* Data provided
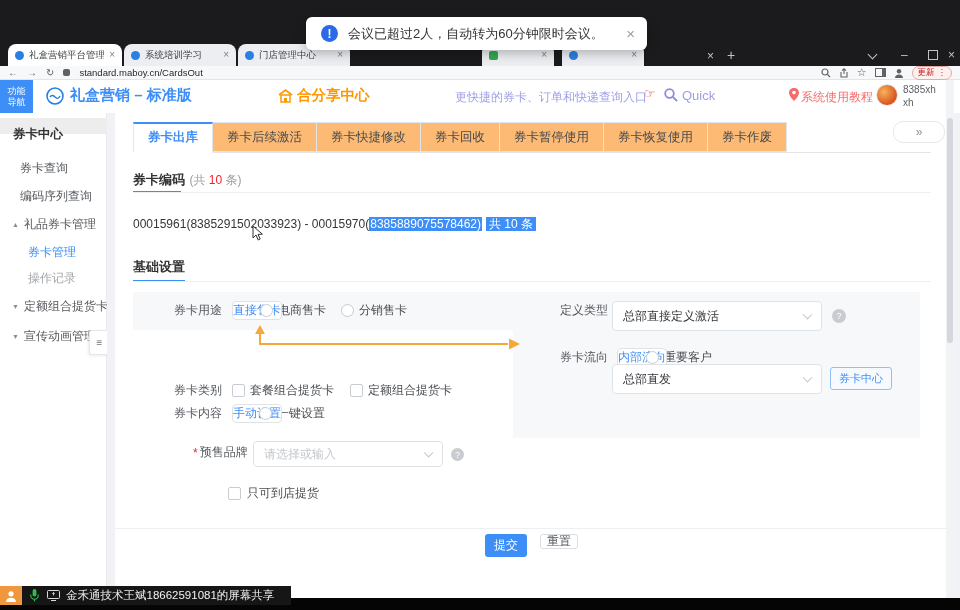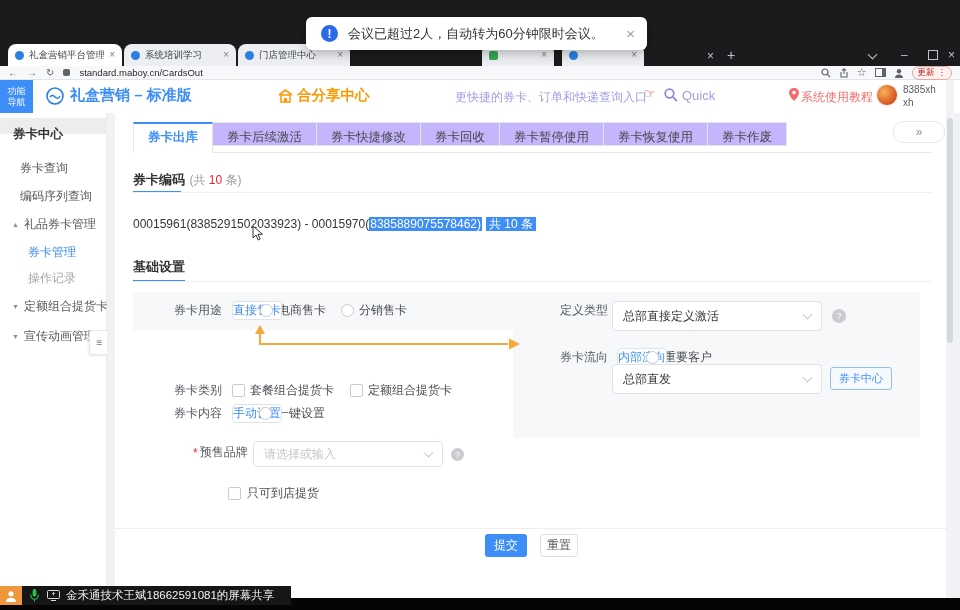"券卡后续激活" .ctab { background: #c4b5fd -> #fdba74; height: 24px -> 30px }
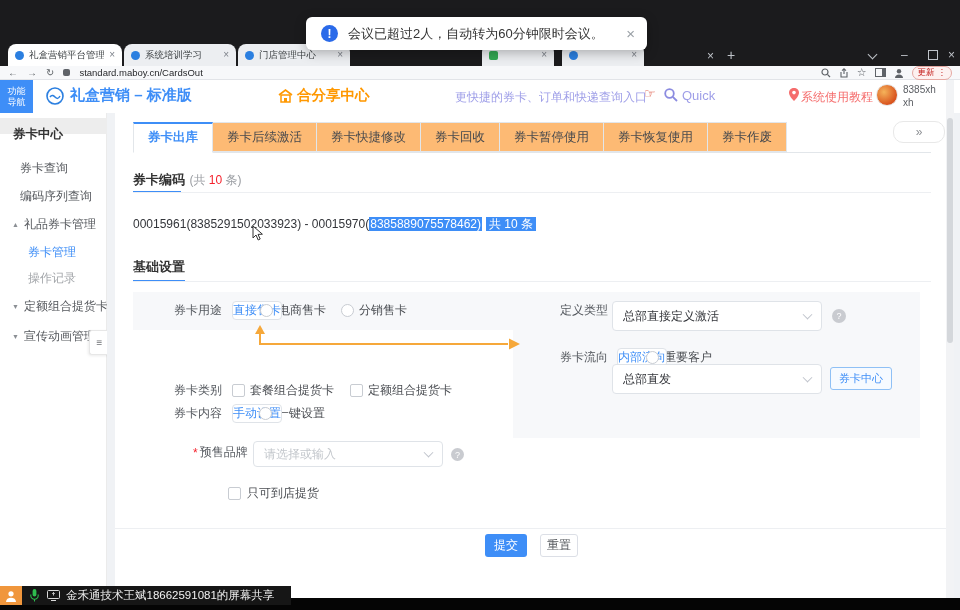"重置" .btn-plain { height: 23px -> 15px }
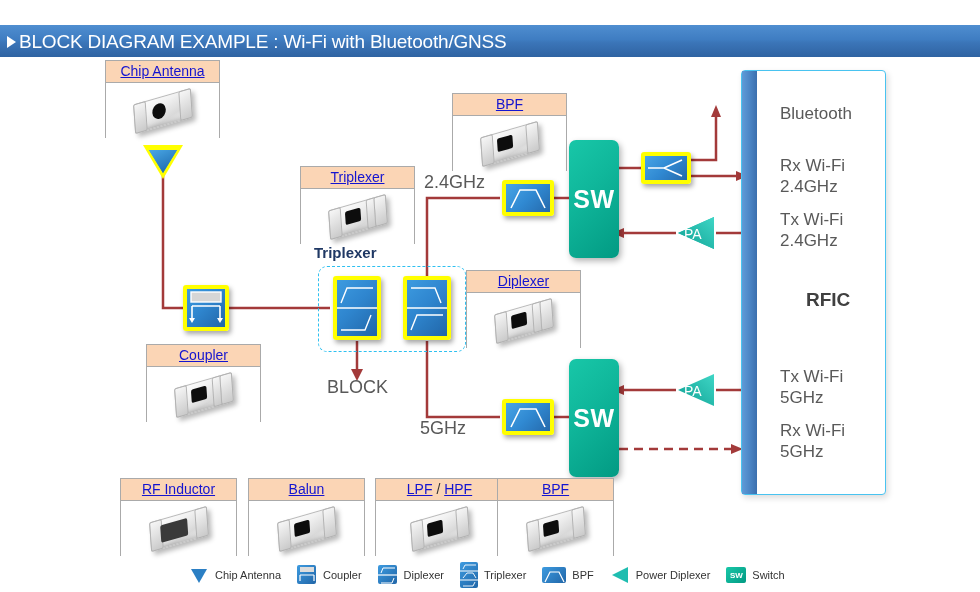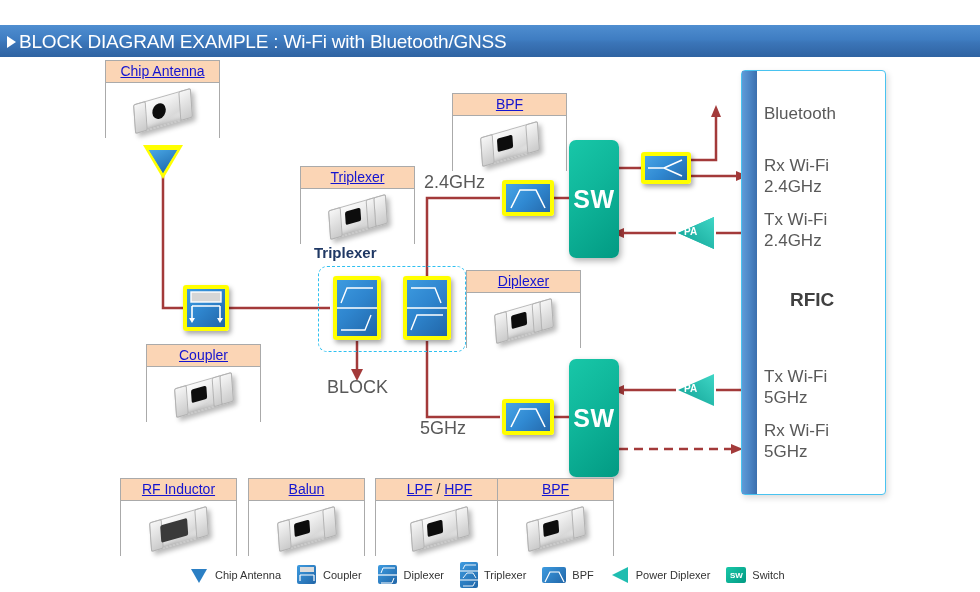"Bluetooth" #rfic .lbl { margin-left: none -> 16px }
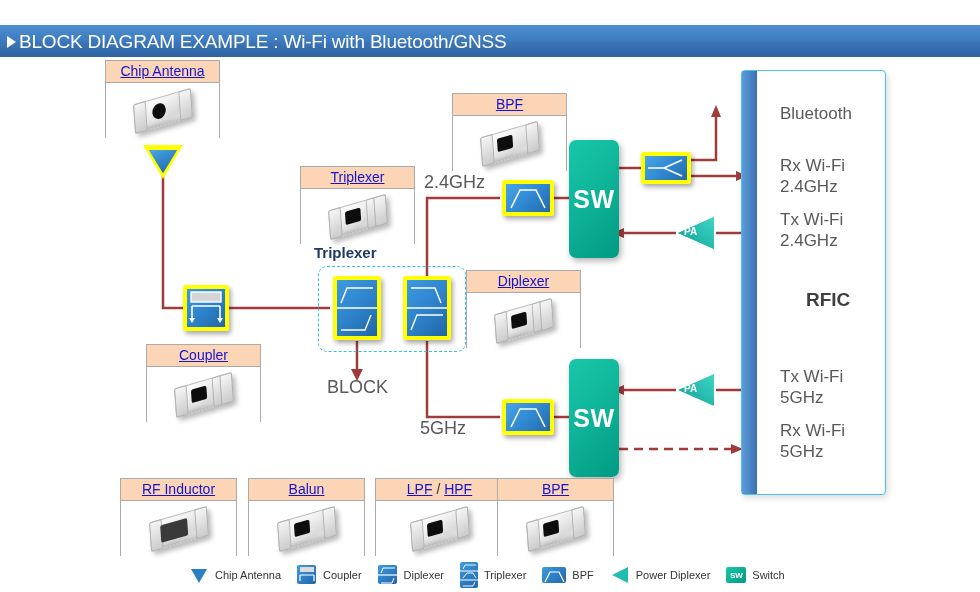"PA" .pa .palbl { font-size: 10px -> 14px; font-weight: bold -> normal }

---

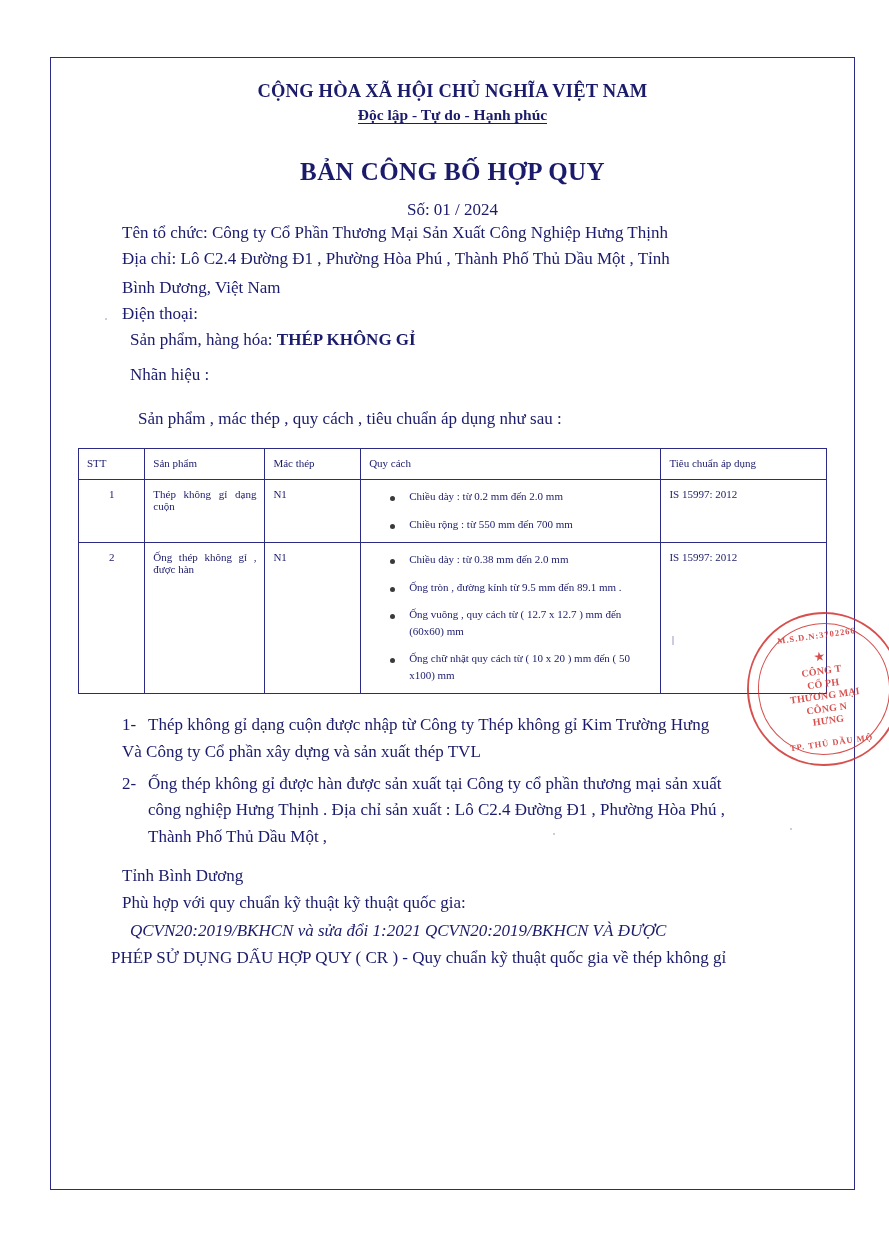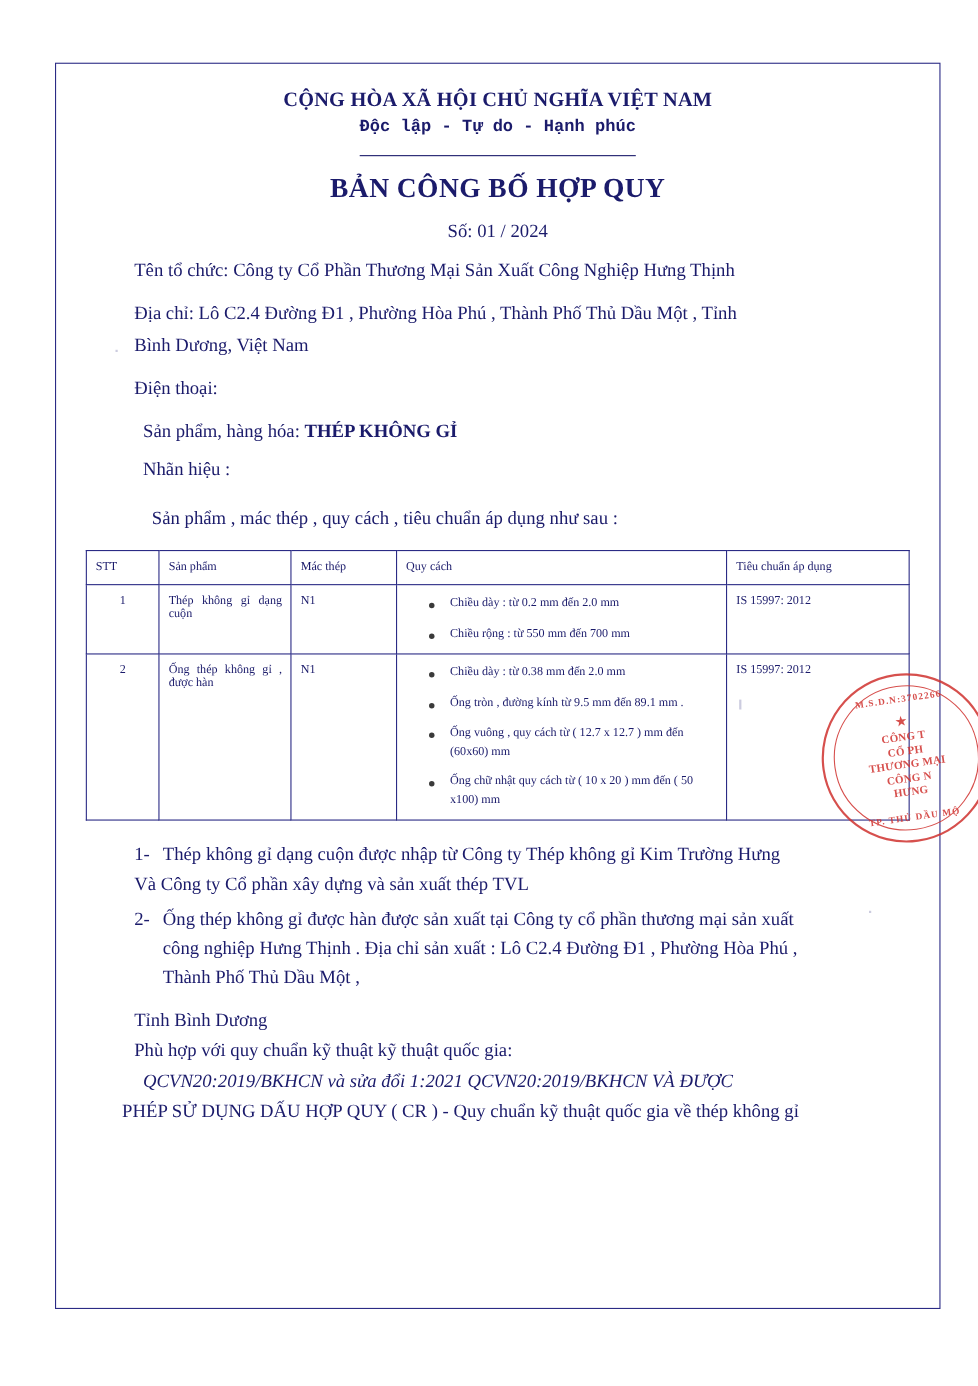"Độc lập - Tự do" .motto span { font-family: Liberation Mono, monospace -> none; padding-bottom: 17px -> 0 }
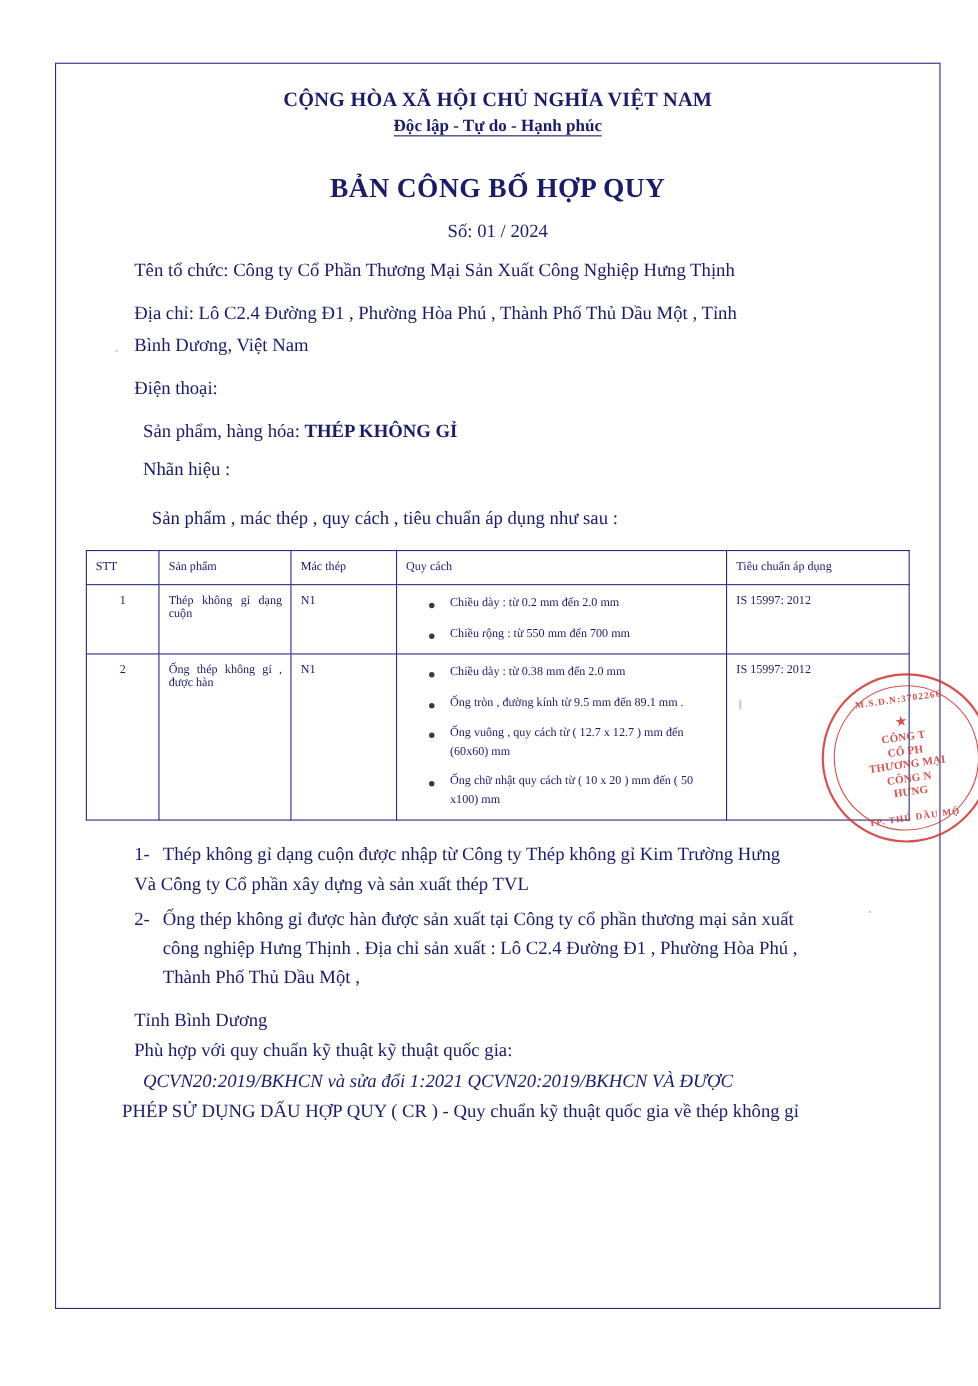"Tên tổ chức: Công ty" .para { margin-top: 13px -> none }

* Problem statement
Within the listing above, copy exactly the lines that start at the one with "Liberation Mono, monospace" and continue through the one with "tổ chức: Công". Omit pictures.

* Response below
"Độc lập - Tự do" .motto span { font-family: Liberation Mono, monospace -> none; padding-bottom: 17px -> 0 }
"Tên tổ chức: Công ty" .para { margin-top: 13px -> none }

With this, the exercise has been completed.